MYSQL - Sum Interval Dates

I came across the following problem:
I would like to sum the hours of each name, giving a total interval between START and END activities,
would be simple if I could subtract from each record the end of the beginning, more e.g., Mary, started 13th and was up to 15 and started another activity while 14 and 16, I would like the result of it was 3 (she used 3 hours of their time to perform both activities)
e.g.:
Name | START | END |
-----------------------------------------------------------
KATE | 2014-01-01 13:00:00 | 2014-01-01 14:00:00 |
MARY | 2014-01-01 13:00:00 | 2014-01-01 15:00:00 |
TOM | 2014-01-01 13:00:00 | 2014-01-01 16:00:00 |
KATE | 2014-01-01 12:00:00 | 2014-01-02 04:00:00 |
MARY | 2014-01-01 14:00:00 | 2014-01-01 16:00:00 |
TOM | 2014-01-01 12:00:00 | 2014-01-01 18:00:00 |
TOM | 2014-01-01 22:00:00 | 2014-01-02 02:00:00 |
result:
KATE 15 hours
MARY 3 hours
TOM 9 hours
Have you tried a group by and then an aggregate function?
SELECT Name, SUM(UNIX_TIMESTAMP(End) - UNIX_TIMESTAMP(Start)) FROM myTable
GROUP BY Name
Which will return a cumulative total of seconds from the intervals you have. You can then change the seconds to hours for display.
Also I would highly recommend grouping by a primary key or something instead of a string name, but I understand that this may have been just to simplify the question.
I found this problem interesting, so spent a little more time to develop a solution. What I came up with involves sorting the rows by name and start time, then using MySQL variables to account for overlapping ranges. I begin by sorting the table and supplementing it with columns that carry the name and times from one row to the next
SELECT [expounded below]
FROM (SELECT * FROM tbl ORDER BY Name, START, END) AS u,
(SELECT #x := 0, #gap := 0, #same_name:='',
#beg := (SELECT MIN(START) FROM tbl),
#end := (SELECT MAX(END) FROM tbl)) AS t
This adds the name and the outer bounds of the time range to each row of the table, as well as sorting the table so that
names are together in order by starting time.
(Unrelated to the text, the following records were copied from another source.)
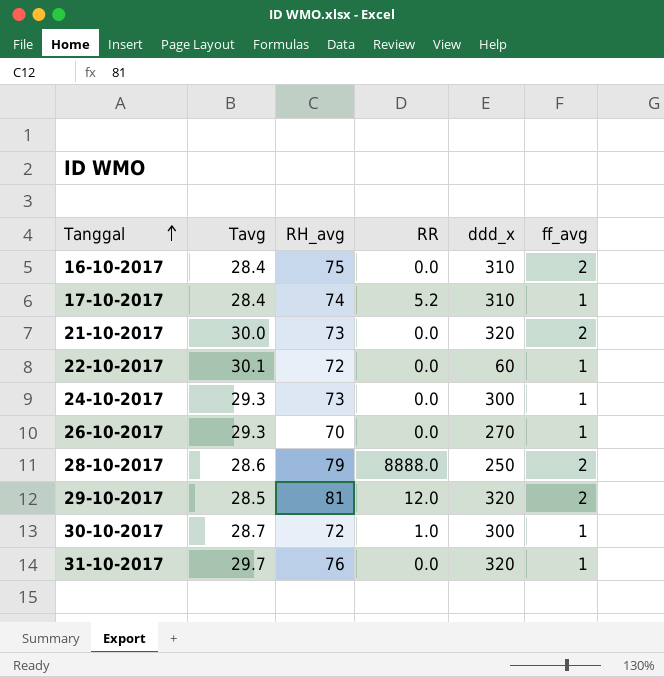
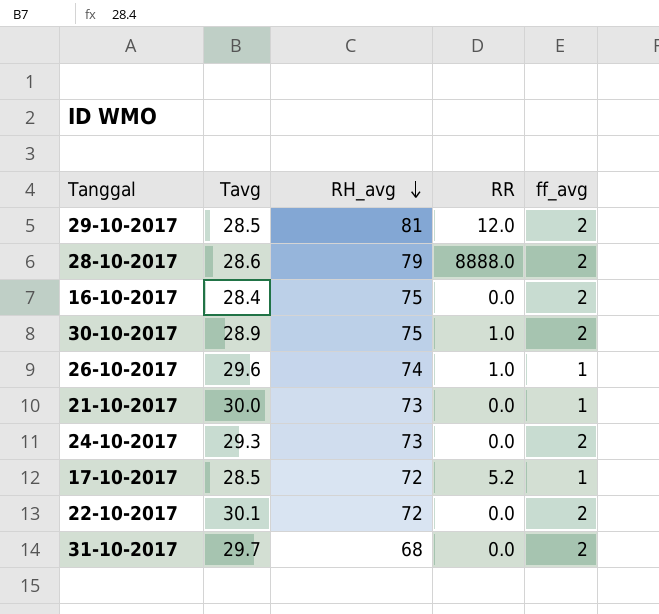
row order: Tanggal ascending -> RH_avg descending
column ddd_x | position: 5 -> none
30-10-2017 | Tavg: 28.7 -> 28.9
30-10-2017 | RH_avg: 72 -> 75
30-10-2017 | ff_avg: 1 -> 2
26-10-2017 | Tavg: 29.3 -> 29.6
26-10-2017 | RH_avg: 70 -> 74
26-10-2017 | RR: 0.0 -> 1.0
21-10-2017 | ff_avg: 2 -> 1
24-10-2017 | ff_avg: 1 -> 2
17-10-2017 | Tavg: 28.4 -> 28.5
17-10-2017 | RH_avg: 74 -> 72
22-10-2017 | ff_avg: 1 -> 2
31-10-2017 | RH_avg: 76 -> 68
31-10-2017 | ff_avg: 1 -> 2

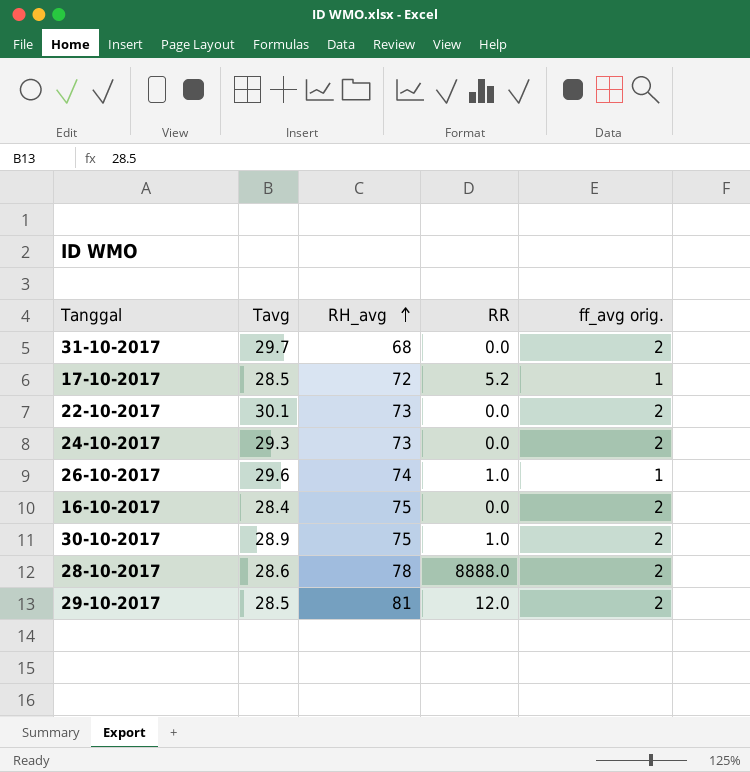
row order: RH_avg descending -> RH_avg ascending
column name: ff_avg -> ff_avg orig.
row 21-10-2017: 30.0 | 73 | 0.0 | 1 -> none
22-10-2017 | RH_avg: 72 -> 73
28-10-2017 | RH_avg: 79 -> 78

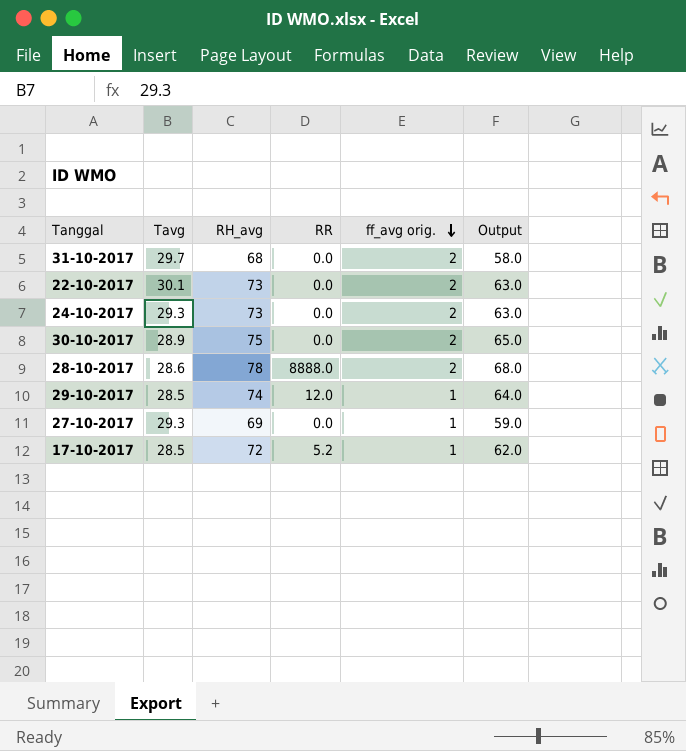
row order: RH_avg ascending -> ff_avg orig. descending
column Output | formula: none -> [RH_avg] - 10
row 26-10-2017: 29.6 | 74 | 1.0 | 1 -> none
row 16-10-2017: 28.4 | 75 | 0.0 | 2 -> none
30-10-2017 | RR: 1.0 -> 0.0
29-10-2017 | RH_avg: 81 -> 74
29-10-2017 | ff_avg orig.: 2 -> 1
row 27-10-2017: none -> 29.3 | 69 | 0.0 | 1 | 59.0

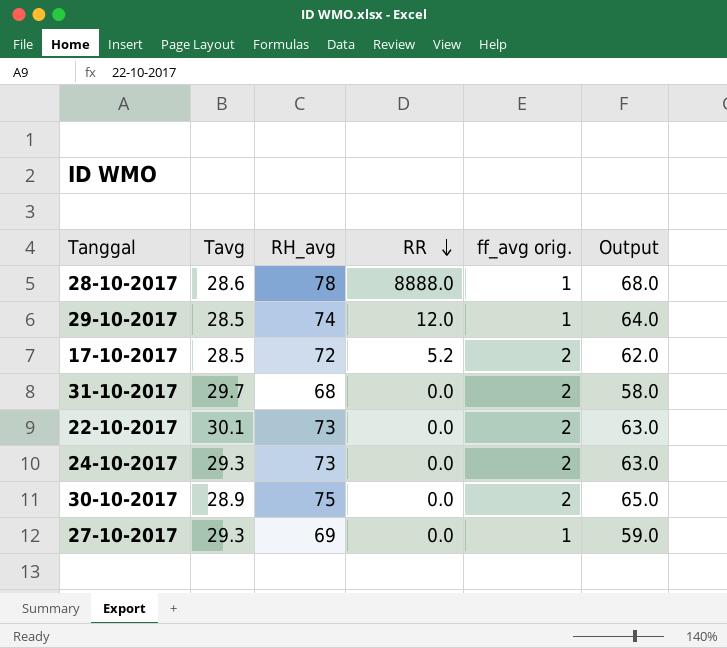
row order: ff_avg orig. descending -> RR descending
28-10-2017 | ff_avg orig.: 2 -> 1
17-10-2017 | ff_avg orig.: 1 -> 2

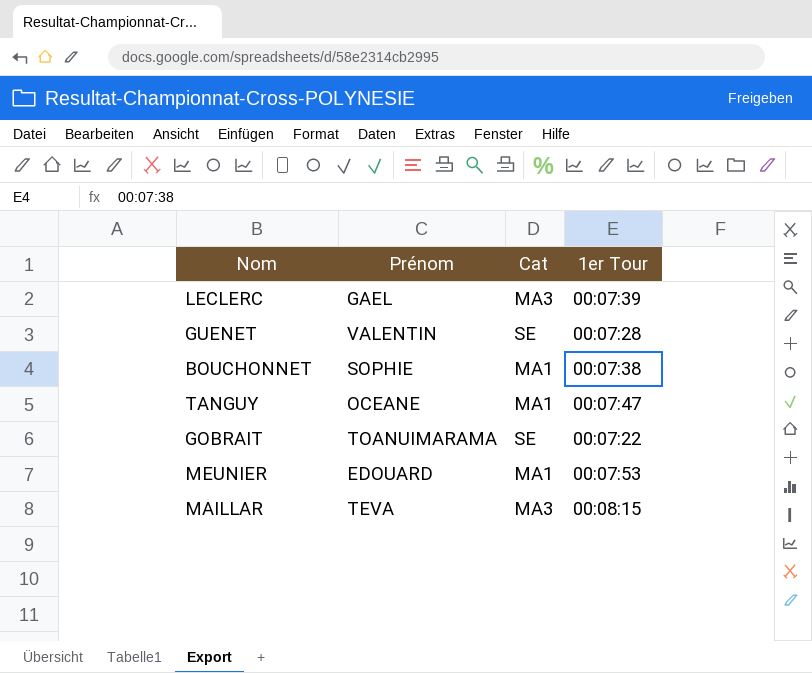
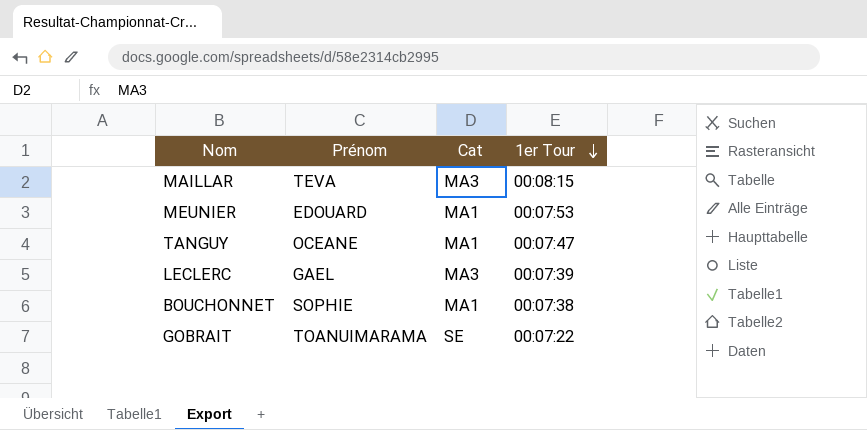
row order: none -> 1er Tour descending
row GUENET: VALENTIN | SE | 00:07:28 -> none

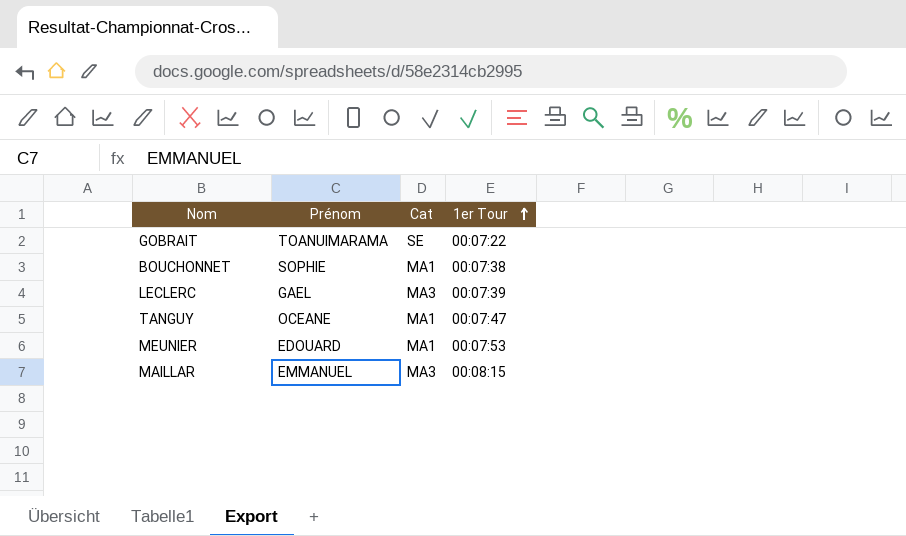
row order: 1er Tour descending -> 1er Tour ascending
MAILLAR | Prénom: TEVA -> EMMANUEL

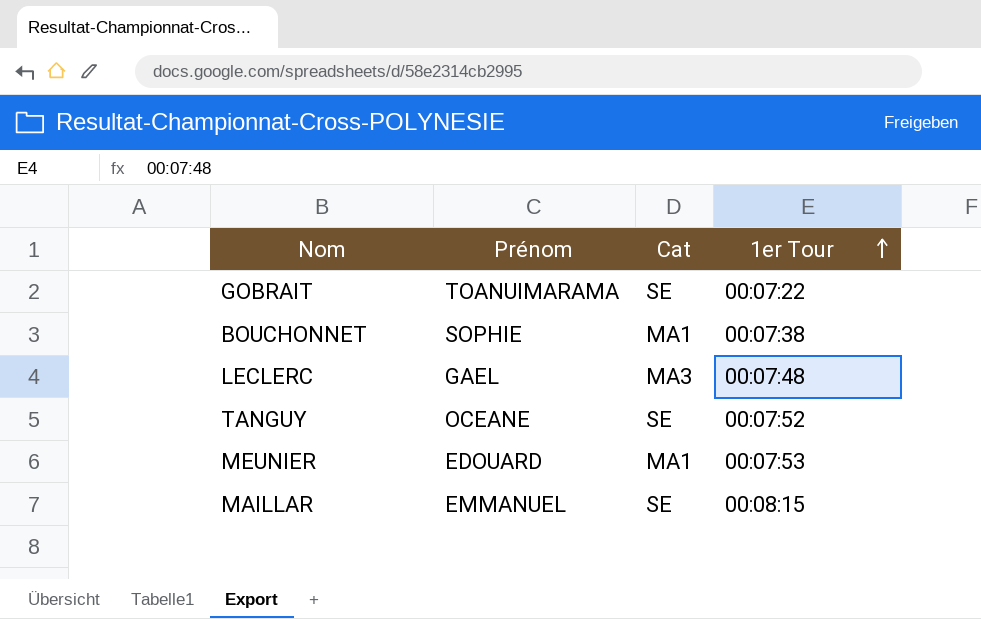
LECLERC | 1er Tour: 00:07:39 -> 00:07:48
TANGUY | Cat: MA1 -> SE
TANGUY | 1er Tour: 00:07:47 -> 00:07:52
MAILLAR | Cat: MA3 -> SE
For each row, we will now have #same_name, #beg, and #end carrying values forward from one line to the next, and #x and #gap will accumulate the hours.
Now we have to do some reasoning about the possible overlaps that can occur. For any two intervals, they are either disjoint or have an intersection:
Non-overlapping: beg--------end START-------END
Overlapping: beg-----------end beg---------end
START--------------END START-----------END
Subset: beg---------------------------------end
START-----END
Once the rows are adjacent, we can decide if two ranges overlap by comparing their start and end points. They overlap
if the start of one is before the end of the other and vice versa:
IF( #end >= START && #beg <= END,
If they do overlap, then the total interval is the difference between the outer edges of the two intervals:
TIMESTAMPDIFF(HOUR, LEAST(#beg, START), GREATEST(#end, END))
If they don't overlap, then we can just add the new interval to the previous one.
We will also need to know the gap between intervals, which is the difference from the end of the first to the beginning of the second. This will be necessary to calculate the hours for a case of more than two intervals, where only some overlap.
1-----------2 3----------4
3--------------------5
Putting this together gets us a calculation per row, where each row calculates the union of the hours with the one
above it. For each variable, we have to reset it if the name changes:
SELECT Name, START, END,
#x := IF(#same_name = Name,
IF( #end >= START && #beg <= END, -- does it overlap?
TIMESTAMPDIFF(HOUR, LEAST(#beg, START), GREATEST(#end, END)),
#x + TIMESTAMPDIFF(HOUR, START, END) ),
TIMESTAMPDIFF(HOUR,START,END) ) AS hr,
#gap := IF(#same_name = Name,
IF(#end >= START && #beg <= END, -- does it overlap?
#gap,
#gap + TIMESTAMPDIFF(HOUR, #end, START)),
0) AS gap,
#beg := IF(#same_name = Name,
CAST(LEAST(#beg, START) AS DATETIME), -- expand interval
START) AS beg, -- reset interval
#end := IF(#same_name = Name,
CAST(GREATEST(#end, END) AS DATETIME),
END) AS finish,
#same_name := Name AS sameName
FROM
(SELECT * FROM xt ORDER BY Name, START, END) AS u,
(SELECT #x := 0, #gap := 0, #same_name:='', #beg := (SELECT MIN(START) FROM xt), #end := (SELECT MAX(END) FROM xt)) AS t
That still gives us as many rows as there were in the original table. The hours and gaps will accumulate for each name, so we have to select the highest values and group by Name:
SELECT Name, MAX(hr) - MAX(gap) AS HOURS
FROM ( [insert above query here] ) AS intermediateCalculcation
GROUP BY Name;
Edit
And of course a moment after hitting enter, it occurs to me that (a) there is a bug for names that have no overlapping intervals at all; and (b) all #x is really doing is building up the interval from MIN(START) to MAX(END) for eacdh name, which could be done with a simpler query and join. Um, exercise for the reader ? :-)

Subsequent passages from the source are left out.